実質からの要求をはずれ、美的とか詩的という立場に立って一本の柱を立てても、それは、もう、たあいもない細工物になってしまう。
これが、散文の精神であり、小説の真骨頂である。そうして、同時に、あらゆる芸術の大道なのだ。
堕落論 p34
人間の、また人性の正しい姿とは何ぞや、欲するところを素直に欲し、厭な物を厭だと言う、要はただそれだけのことだ。
好きなものを好きだという、好きな女を好きだという、大義名分だの、不義は御法度だの、義理人情というニセの着物をぬぎさり、ボ裸々な心になろう、この赤裸々な姿を突きとめ見つめることがまず人間の復活の第一の条件だ。
そこから自分と、そして人性の、真実の誕生と、その発足が始められる。
日本国民諸君、私は諸君に、日本人および日本自体の堕落を叫ぶ。
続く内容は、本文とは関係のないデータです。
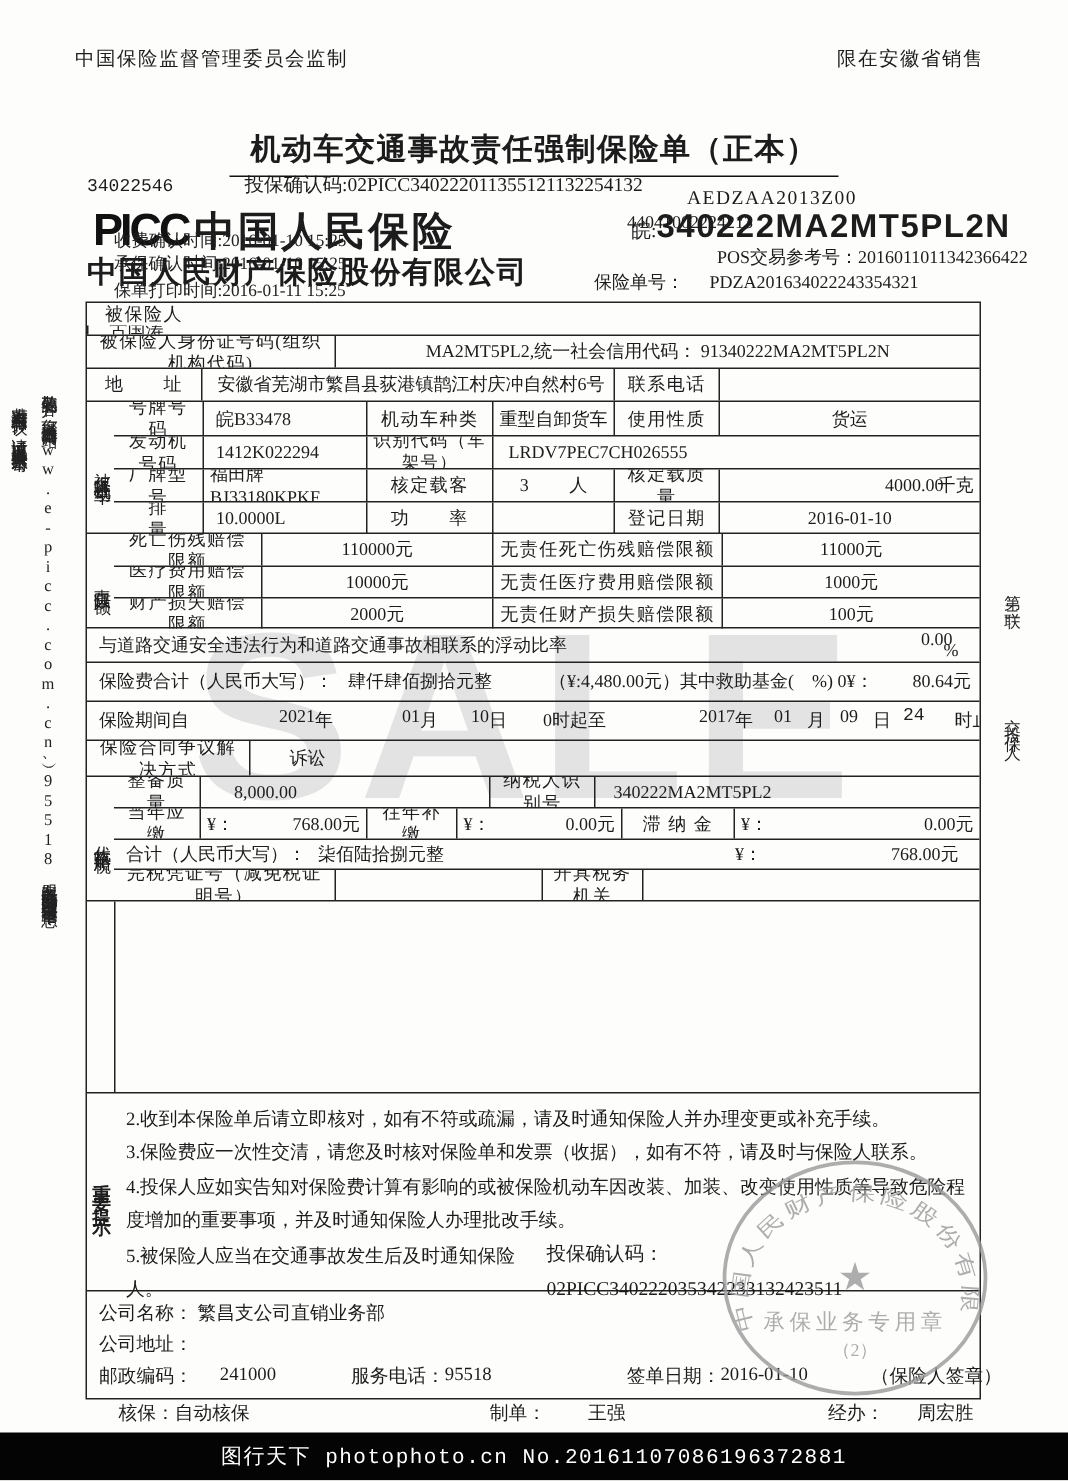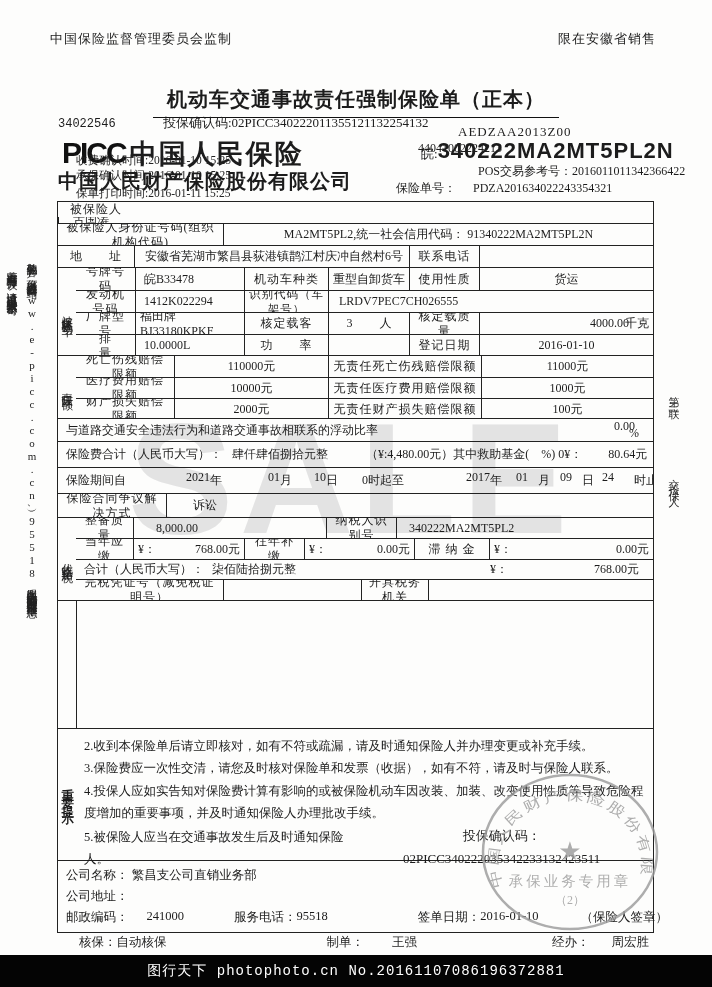--- a/index.html
+++ b/index.html
@@ -8,7 +8,7 @@
     position:relative; width:712px; height:987px; background:#fdfdfc;
     font-family:"Liberation Serif","DejaVu Serif",serif; color:#1c1c1c; overflow:hidden;
   }
-  .abs { position:absolute; } .sz12 { font-size:12px; } .sz13 { font-size:13px;text-align:center; }
+  .abs { position:absolute; } .sz12 { font-size:12px; } .sz13 { font-size:13px; }
 
   
   .sale-wm {

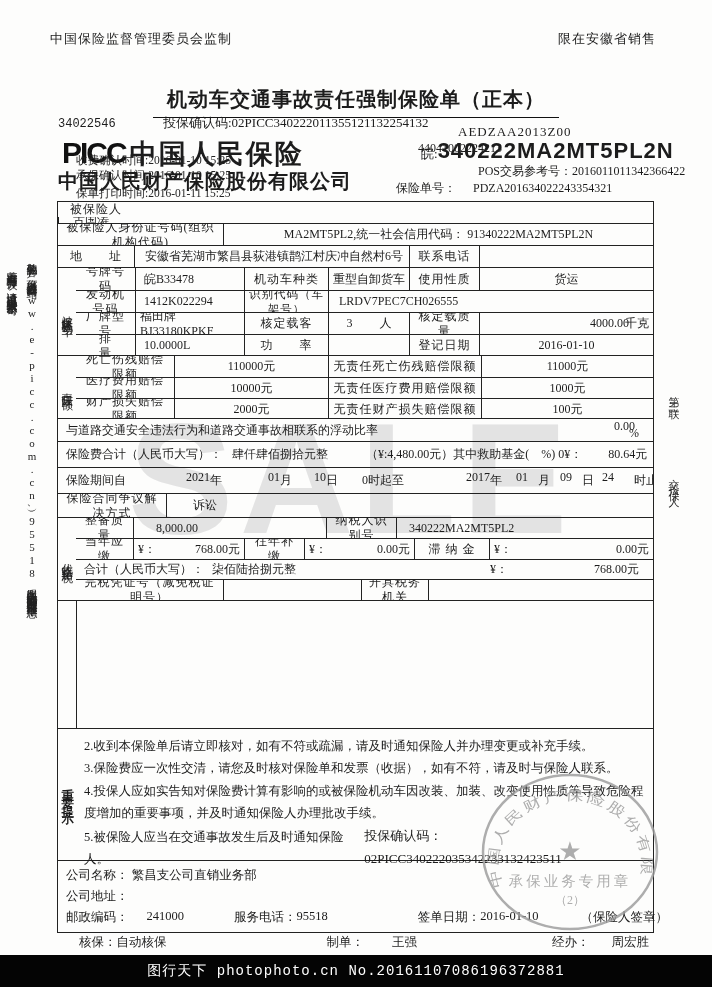--- a/index.html
+++ b/index.html
@@ -222,7 +222,7 @@
         <span style="margin-left:10px;">月</span>
         <span style="margin-left:10px; position:relative; top:-3px;">09</span>
         <span style="margin-left:10px;">日</span>
-        <span style="margin-left:8px; position:relative; top:-3px;">24</span>
+        <span style="margin-left:8px; position:relative; top:-3px;font-family:Liberation Mono, monospace;">24</span>
         <span style="margin-left:20px;">时止</span>
       </div>
     </div>

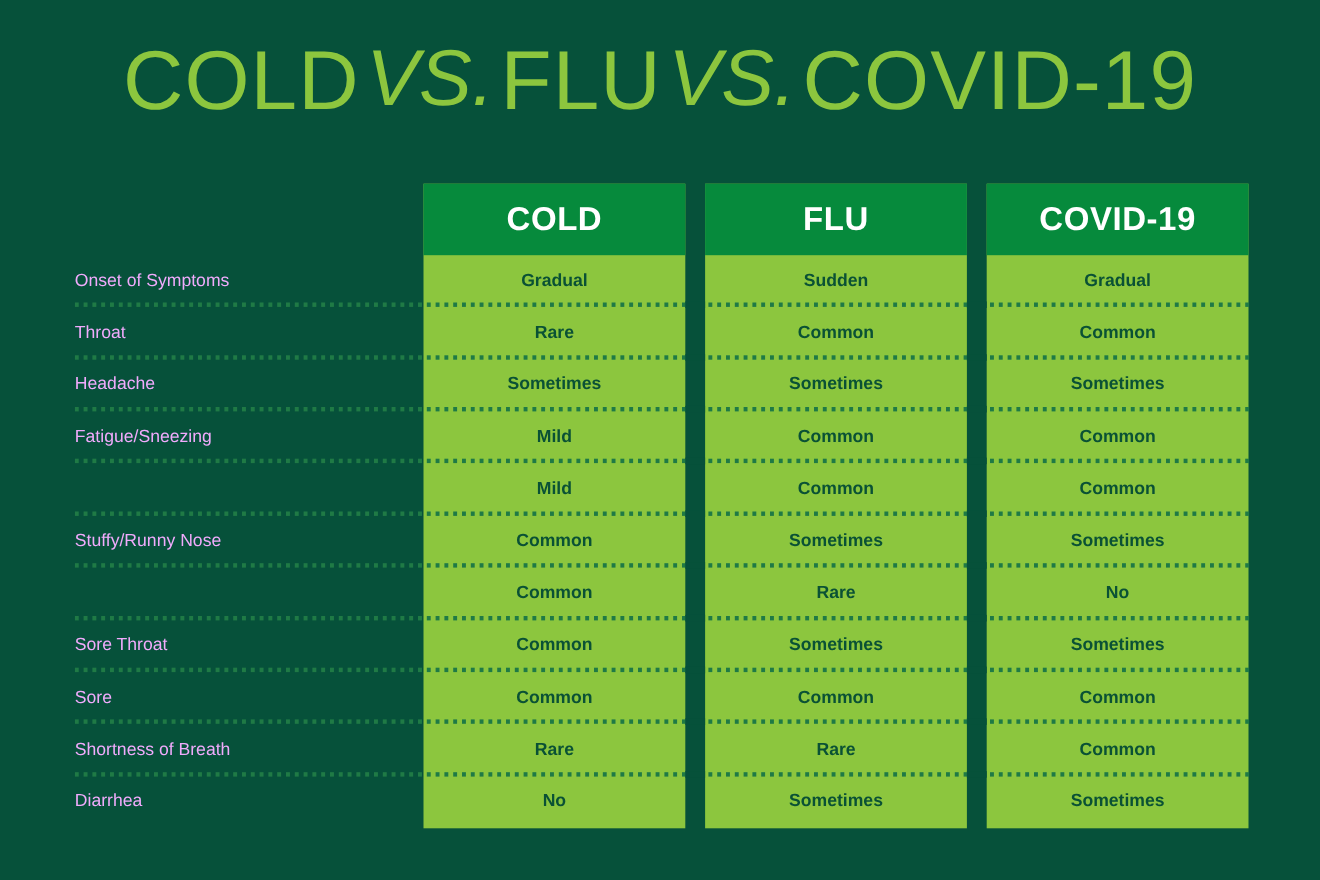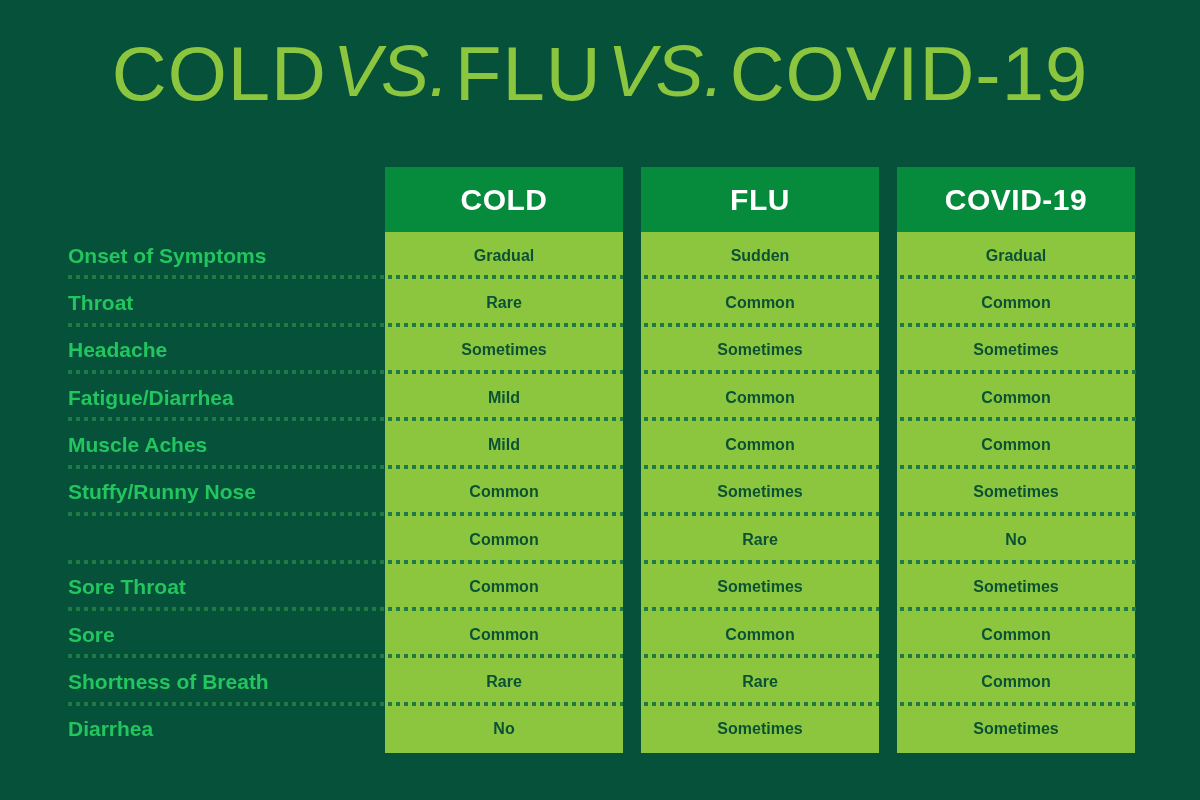--- a/index.html
+++ b/index.html
@@ -106,9 +106,9 @@
     height: 47.36px;
     display: flex;
     align-items: center;
-    color: #22c55e;
-    font-size: 21px;
-    font-weight: bold;
+    color: #f0abfc;
+    font-size: 16px;
+    font-weight: normal;
     white-space: nowrap;
   }
   .cell {

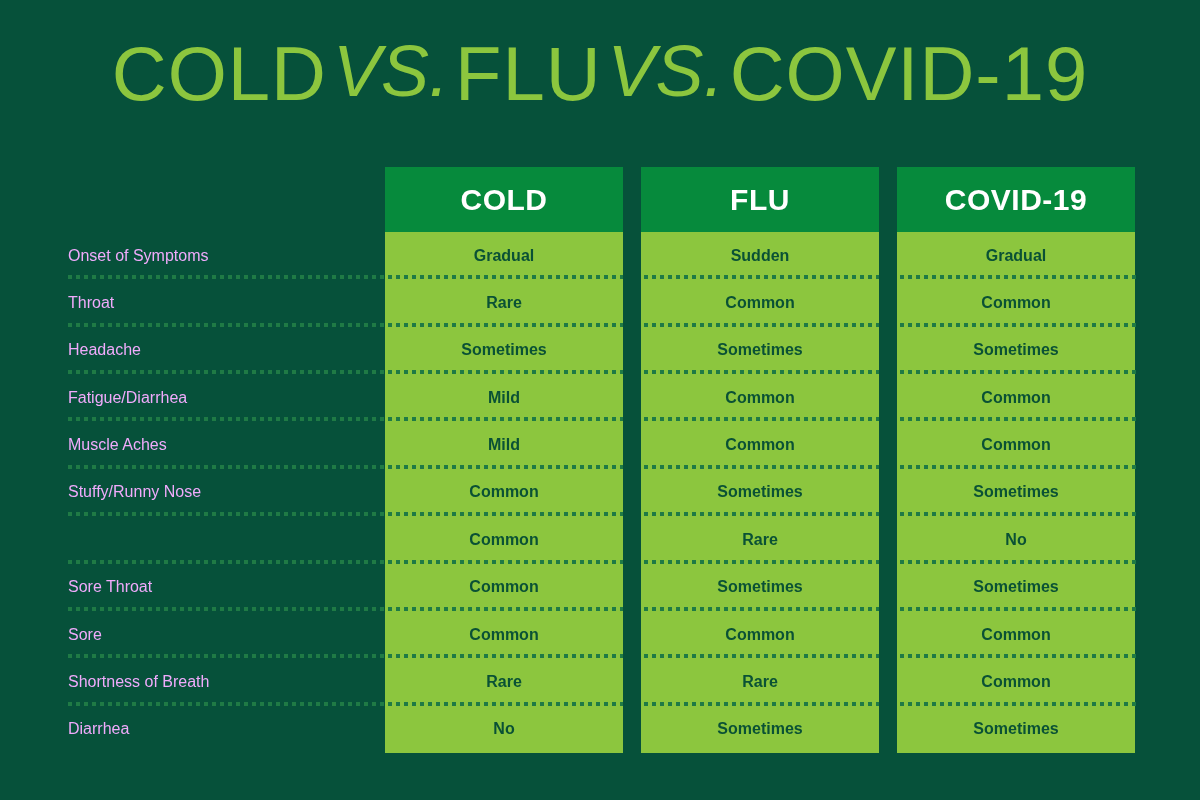--- a/index.html
+++ b/index.html
@@ -200,7 +200,7 @@
           </div>
         </div>
         <div class="row">
-          <div class="row-label">Fatigue/Diarrhea</div>
+          <div class="row-label">Fatigue/Sneezing</div>
           <div class="cell c0">Mild</div>
           <div class="cell c1">Common</div>
           <div class="cell c2">Common</div>

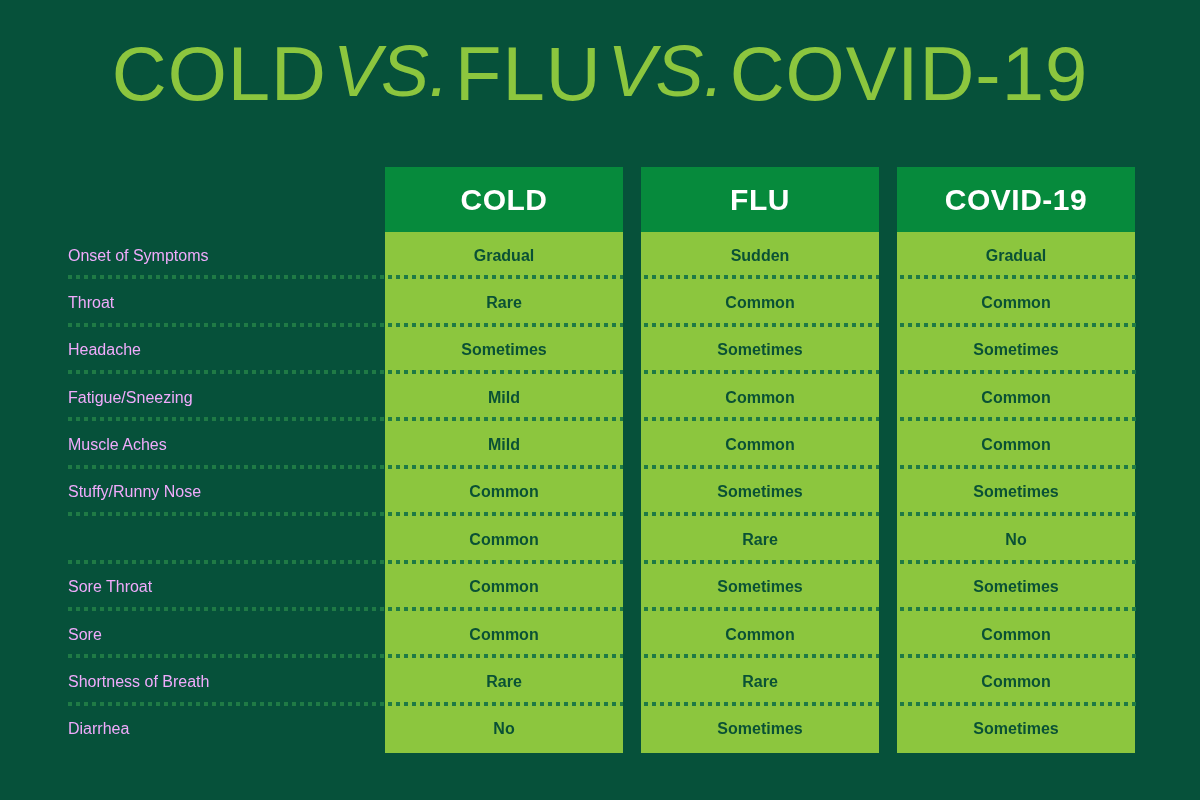--- a/index.html
+++ b/index.html
@@ -210,7 +210,6 @@
           </div>
         </div>
         <div class="row">
-          <div class="row-label">Muscle Aches</div>
           <div class="cell c0">Mild</div>
           <div class="cell c1">Common</div>
           <div class="cell c2">Common</div>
日本および日本人は堕落しなければならぬと叫ぶ。 堕落論 p107
人間は生きることが全部である。
死ねば、なくなる。
名声だの、芸術は長し、バカバカしい。
私は、ユーレイはキライだよ。死んでも生きるなんて、そんなユーレイはキライだよ。
生きることだけが、だいじである、ということ。
たったこれだけのことが、わかっていない。
ほんとうは、わかるとか、わからんという問題じゃない。
生きるか、死ぬか、二つしか、ありやせぬ。おまけに、死ぬ方は、ただなくなるだけで、何もないだけのことじゃないか。
生きてみせ、戦いぬいてみなければならぬ。
いつでも、死ねる。そんな、つまらぬことをやるな。
いつでもできることなんか、やるもんじゃないよ。
死ぬ時は、ただ無に帰するのみであるという、このツツマシイ人間のまことの義務に忠実でなければならぬ。
私は、これを、人間の義務とみるのである。生きているだけが、人間で、あとは、ただ白骨、否、無である。
そして、ただ、生きることのみを知ることによって、正義、真実が、生まれる。生と死を論ずる宗教だの哲学などに、正義も、真理もありはせぬ。あれは、オモチャだ。 堕落論 p 239
しかし、生きていると、疲れるね。
かく言う私も、時に、無に帰そうと思う時が、あるですよ。
戦いぬく、言うはやすく、疲れるね。
しかし、度胸は、きめている。
是が非でも、生きる時間を、生きぬくよ。
そして、戦うよ。
決して、負けぬ。
負けぬとは、戦う、ということです。
それ以外に、勝負など、ありやせね。
戦っていれば、負けないのです。
決して、勝てないのです。人間は、決して、勝ちません、ただ、負けないのだ。
勝とうなんて、思っちゃ、いけない。
勝てるはずが、ないじゃないか。誰に、何者に、勝つつもりなんだ。 堕落論 p 239
時間というものを、無限と見ては、いけないのである。そんな大ゲサな、子供の夢みたいなことを、本気に考えてはいけない。